■ **Supplied entries**:

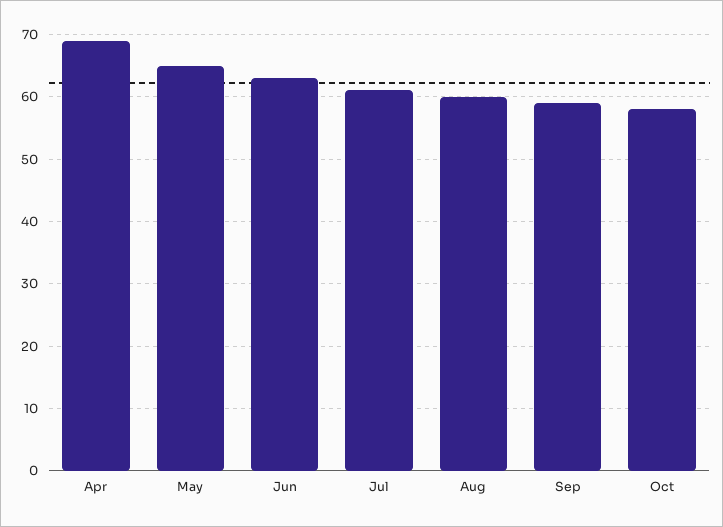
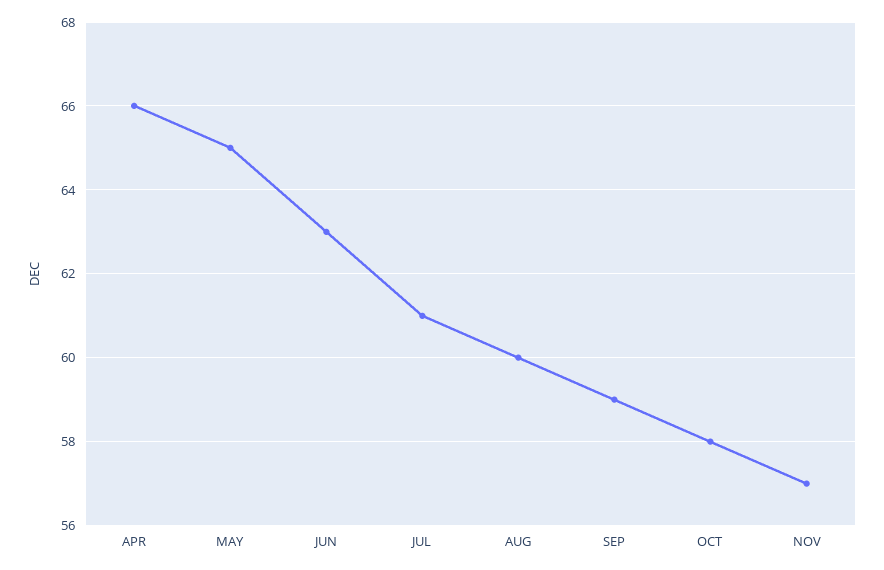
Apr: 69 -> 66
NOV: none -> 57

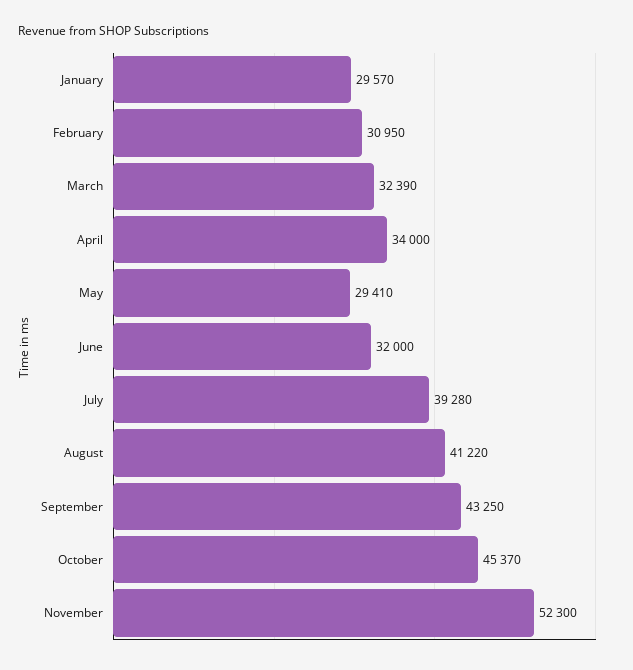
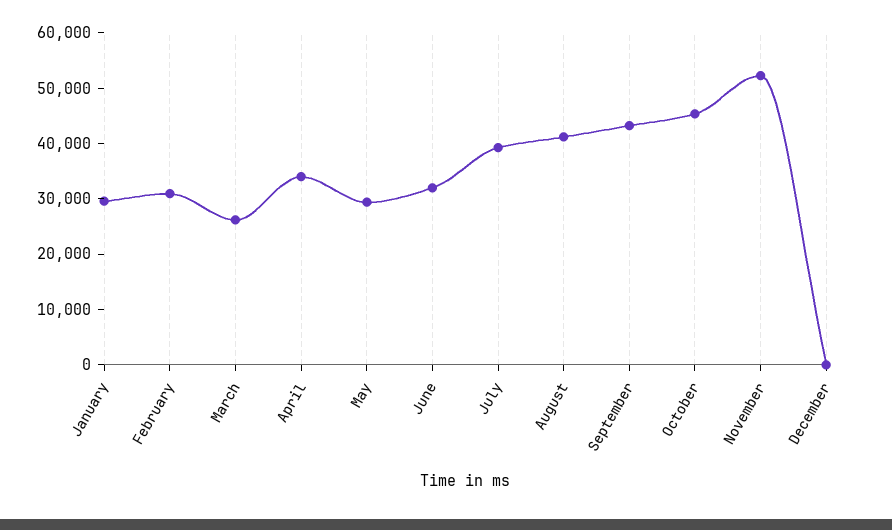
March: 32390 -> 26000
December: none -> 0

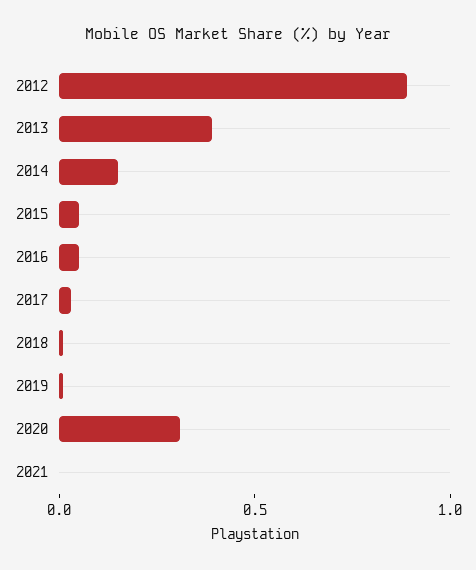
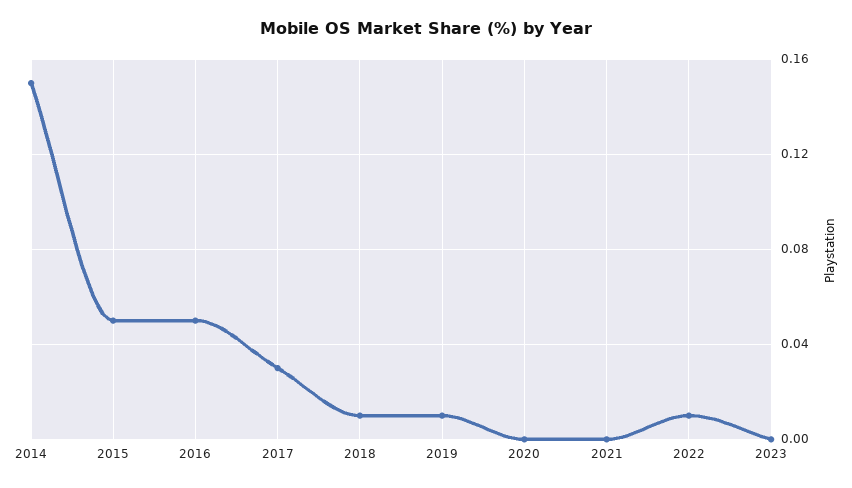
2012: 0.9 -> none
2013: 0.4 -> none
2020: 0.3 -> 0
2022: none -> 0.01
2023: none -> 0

■ **Task instructions**: Tell how many lines in the entries above include the string "none", and write nothing but the number.

■ **Final answer**: 6